** Exercise material follows **
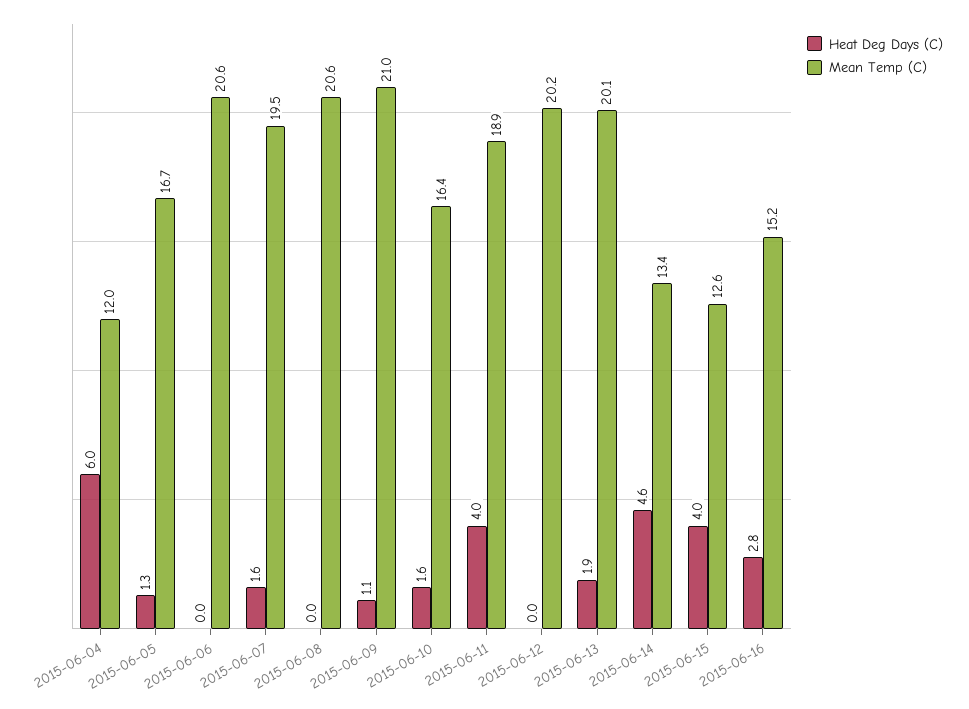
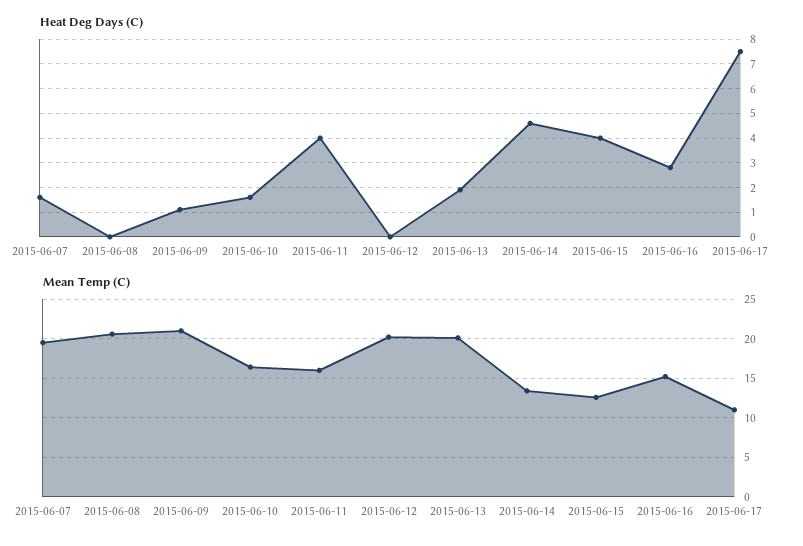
Heat Deg Days (C), 2015-06-04: 6 -> none
Mean Temp (C), 2015-06-04: 12 -> none
Heat Deg Days (C), 2015-06-05: 1.3 -> none
Mean Temp (C), 2015-06-05: 16.7 -> none
Heat Deg Days (C), 2015-06-06: 0 -> none
Mean Temp (C), 2015-06-06: 20.6 -> none
Mean Temp (C), 2015-06-11: 18.9 -> 16
Heat Deg Days (C), 2015-06-17: none -> 7.5
Mean Temp (C), 2015-06-17: none -> 11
** End of Exercise material **
### Task to complete
Give back the line containing "Mean Temp (C), 2015-06-11: 18.9 -> 16" and all the lines after it through the end of the records, unchanged.

### Expected output
Mean Temp (C), 2015-06-11: 18.9 -> 16
Heat Deg Days (C), 2015-06-17: none -> 7.5
Mean Temp (C), 2015-06-17: none -> 11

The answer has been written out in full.